Hey, Faint Praise is a Lot Better Than No Praise
I just got back from seeing I, Robot. Now, I have to say, my expectations for this movie were about as low as they could possibly be. I'm a big Isaac Asimov fan from way back, and absolutely everything I'd seen or heard about the film led me to believe that it was going to be yet another complete butchering of a science fiction classic. In fact, before leaving for the theater, I told someone I was mainly going out of curiosity as to exactly how many RPMs ol' Isaac was likely to be doing in his grave.
But you know what? I didn't hate it. OK, I wouldn't call it a really good movie. Most of the action sequences aren't all that exciting (and the stupid camera tricks they use in an attempt to make them more exciting just annoy me). The pacing drags a bit in the middle. It suffers from a couple of major cop-movie cliches. And the dialog isn't nearly as clever as it thinks it is.

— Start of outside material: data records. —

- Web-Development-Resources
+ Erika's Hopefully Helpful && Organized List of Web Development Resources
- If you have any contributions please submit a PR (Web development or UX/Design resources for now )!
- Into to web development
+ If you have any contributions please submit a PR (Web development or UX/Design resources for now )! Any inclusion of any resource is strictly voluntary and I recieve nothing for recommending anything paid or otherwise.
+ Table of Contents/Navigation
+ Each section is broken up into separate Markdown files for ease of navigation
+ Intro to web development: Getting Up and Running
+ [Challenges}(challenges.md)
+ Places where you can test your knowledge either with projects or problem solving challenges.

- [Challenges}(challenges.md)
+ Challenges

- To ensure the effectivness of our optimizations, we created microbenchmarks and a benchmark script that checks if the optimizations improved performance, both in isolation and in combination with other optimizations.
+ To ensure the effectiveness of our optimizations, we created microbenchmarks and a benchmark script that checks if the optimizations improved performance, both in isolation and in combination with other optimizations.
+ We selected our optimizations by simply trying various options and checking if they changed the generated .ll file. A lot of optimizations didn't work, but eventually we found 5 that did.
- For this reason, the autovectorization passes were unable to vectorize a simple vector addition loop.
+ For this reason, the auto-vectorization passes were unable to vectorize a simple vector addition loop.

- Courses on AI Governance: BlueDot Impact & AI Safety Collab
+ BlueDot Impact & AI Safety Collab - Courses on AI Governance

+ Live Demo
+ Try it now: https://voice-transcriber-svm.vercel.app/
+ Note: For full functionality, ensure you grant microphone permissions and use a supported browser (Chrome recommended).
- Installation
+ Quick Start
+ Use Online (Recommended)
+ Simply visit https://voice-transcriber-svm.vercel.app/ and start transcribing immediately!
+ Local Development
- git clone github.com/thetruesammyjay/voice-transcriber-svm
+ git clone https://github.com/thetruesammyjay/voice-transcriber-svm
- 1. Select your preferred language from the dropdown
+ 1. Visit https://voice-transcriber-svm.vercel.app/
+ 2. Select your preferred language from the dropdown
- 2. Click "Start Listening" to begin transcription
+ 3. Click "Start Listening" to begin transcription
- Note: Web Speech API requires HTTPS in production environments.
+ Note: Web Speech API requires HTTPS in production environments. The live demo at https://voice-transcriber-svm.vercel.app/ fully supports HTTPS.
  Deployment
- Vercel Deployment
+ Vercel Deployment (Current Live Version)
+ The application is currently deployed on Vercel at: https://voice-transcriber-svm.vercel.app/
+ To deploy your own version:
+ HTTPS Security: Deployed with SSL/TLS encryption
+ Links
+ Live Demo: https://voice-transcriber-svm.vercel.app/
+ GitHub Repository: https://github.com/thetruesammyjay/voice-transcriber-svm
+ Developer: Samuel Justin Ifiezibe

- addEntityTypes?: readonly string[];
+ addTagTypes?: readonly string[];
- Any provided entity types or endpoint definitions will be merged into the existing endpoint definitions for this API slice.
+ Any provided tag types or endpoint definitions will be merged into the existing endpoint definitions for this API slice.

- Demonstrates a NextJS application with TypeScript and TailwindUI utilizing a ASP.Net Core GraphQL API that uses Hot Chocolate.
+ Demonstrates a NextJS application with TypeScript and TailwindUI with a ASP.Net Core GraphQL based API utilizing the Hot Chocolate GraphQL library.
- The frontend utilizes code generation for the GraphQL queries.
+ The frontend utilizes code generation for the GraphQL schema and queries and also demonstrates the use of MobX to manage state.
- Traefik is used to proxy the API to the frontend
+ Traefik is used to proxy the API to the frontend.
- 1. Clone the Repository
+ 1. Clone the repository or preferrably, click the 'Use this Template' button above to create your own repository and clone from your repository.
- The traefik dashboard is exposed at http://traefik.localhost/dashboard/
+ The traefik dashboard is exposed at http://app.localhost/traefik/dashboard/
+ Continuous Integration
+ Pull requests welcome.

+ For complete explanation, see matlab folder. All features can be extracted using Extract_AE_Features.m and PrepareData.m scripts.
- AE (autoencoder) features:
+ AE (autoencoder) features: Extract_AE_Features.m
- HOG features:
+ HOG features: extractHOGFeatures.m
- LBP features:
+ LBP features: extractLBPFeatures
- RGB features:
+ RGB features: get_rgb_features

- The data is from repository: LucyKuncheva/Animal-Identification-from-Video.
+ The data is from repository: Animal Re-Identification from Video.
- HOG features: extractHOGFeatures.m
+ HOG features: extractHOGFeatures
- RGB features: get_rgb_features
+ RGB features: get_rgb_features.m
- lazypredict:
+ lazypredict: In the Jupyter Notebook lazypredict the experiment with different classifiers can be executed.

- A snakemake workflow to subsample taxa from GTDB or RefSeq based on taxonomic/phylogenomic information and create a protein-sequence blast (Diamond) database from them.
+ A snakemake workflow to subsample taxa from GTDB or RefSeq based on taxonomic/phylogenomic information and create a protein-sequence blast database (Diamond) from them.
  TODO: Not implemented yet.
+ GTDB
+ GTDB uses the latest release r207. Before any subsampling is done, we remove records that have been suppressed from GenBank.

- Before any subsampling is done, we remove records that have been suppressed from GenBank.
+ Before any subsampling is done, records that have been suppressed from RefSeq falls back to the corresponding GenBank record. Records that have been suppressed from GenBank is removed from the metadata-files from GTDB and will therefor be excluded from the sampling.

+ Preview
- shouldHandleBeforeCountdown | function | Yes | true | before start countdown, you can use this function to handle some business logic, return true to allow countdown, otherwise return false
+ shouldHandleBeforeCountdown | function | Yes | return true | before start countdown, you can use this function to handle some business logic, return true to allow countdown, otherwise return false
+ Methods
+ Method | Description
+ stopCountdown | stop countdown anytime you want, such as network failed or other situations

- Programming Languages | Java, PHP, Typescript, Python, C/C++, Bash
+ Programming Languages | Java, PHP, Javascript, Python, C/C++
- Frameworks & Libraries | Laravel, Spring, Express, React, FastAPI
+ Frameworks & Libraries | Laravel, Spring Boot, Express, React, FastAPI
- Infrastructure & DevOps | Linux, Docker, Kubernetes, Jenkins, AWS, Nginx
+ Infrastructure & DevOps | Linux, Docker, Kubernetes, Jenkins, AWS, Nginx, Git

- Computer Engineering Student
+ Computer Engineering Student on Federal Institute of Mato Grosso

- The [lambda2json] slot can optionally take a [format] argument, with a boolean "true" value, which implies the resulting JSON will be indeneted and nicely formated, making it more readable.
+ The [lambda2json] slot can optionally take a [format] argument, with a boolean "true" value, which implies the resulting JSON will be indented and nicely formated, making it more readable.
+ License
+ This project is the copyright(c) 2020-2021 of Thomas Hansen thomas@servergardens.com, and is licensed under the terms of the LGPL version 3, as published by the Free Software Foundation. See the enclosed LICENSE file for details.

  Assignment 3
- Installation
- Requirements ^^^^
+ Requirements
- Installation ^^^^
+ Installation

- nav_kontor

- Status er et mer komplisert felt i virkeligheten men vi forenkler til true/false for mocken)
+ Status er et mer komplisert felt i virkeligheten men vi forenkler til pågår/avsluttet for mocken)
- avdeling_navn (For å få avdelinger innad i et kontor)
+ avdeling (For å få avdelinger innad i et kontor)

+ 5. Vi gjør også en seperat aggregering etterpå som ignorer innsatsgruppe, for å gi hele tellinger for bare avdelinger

But it isn't the horrible desecration I was expecting. Yeah, I think the movie does stretch Asimov's conception of how his robots worked a tiny bit, but it does so far less I anticipated, and certainly much less so than the trailers led me to expect. The very idea of casting a fashion model as Dr. Susan Calvin made my blood boil, and seemed like a good enough reason to hate the movie all by itself, but, I have to admit, they actually did get her personality right. The mystery plot, while it bore no resemblance whatsoever to any of the stories in the book, at least felt vaguely like the sort of thing Asimov might write, albeit punched up in a Hollywood-action kind of way. I rather doubt Asimov would have liked the ending (which actually seems to have been lifted from a different science fiction writer altogether), but the honest truth is that it does follow on pretty logically from some of the things Asimov himself explored in his novels. (Actually, there's quite a lot I could say about the Three Laws of Robotics and the end of the movie and some of Asimov's later books, but I don't want to get too spoilery and it's getting towards my bedtime, so I won't go into it now. But it's an interesting topic, and I may ramble a bit about it later on.)
So, yeah. Didn't hate it. Color me surprised.
Of course, I'd still love to see Harlan Ellison's version.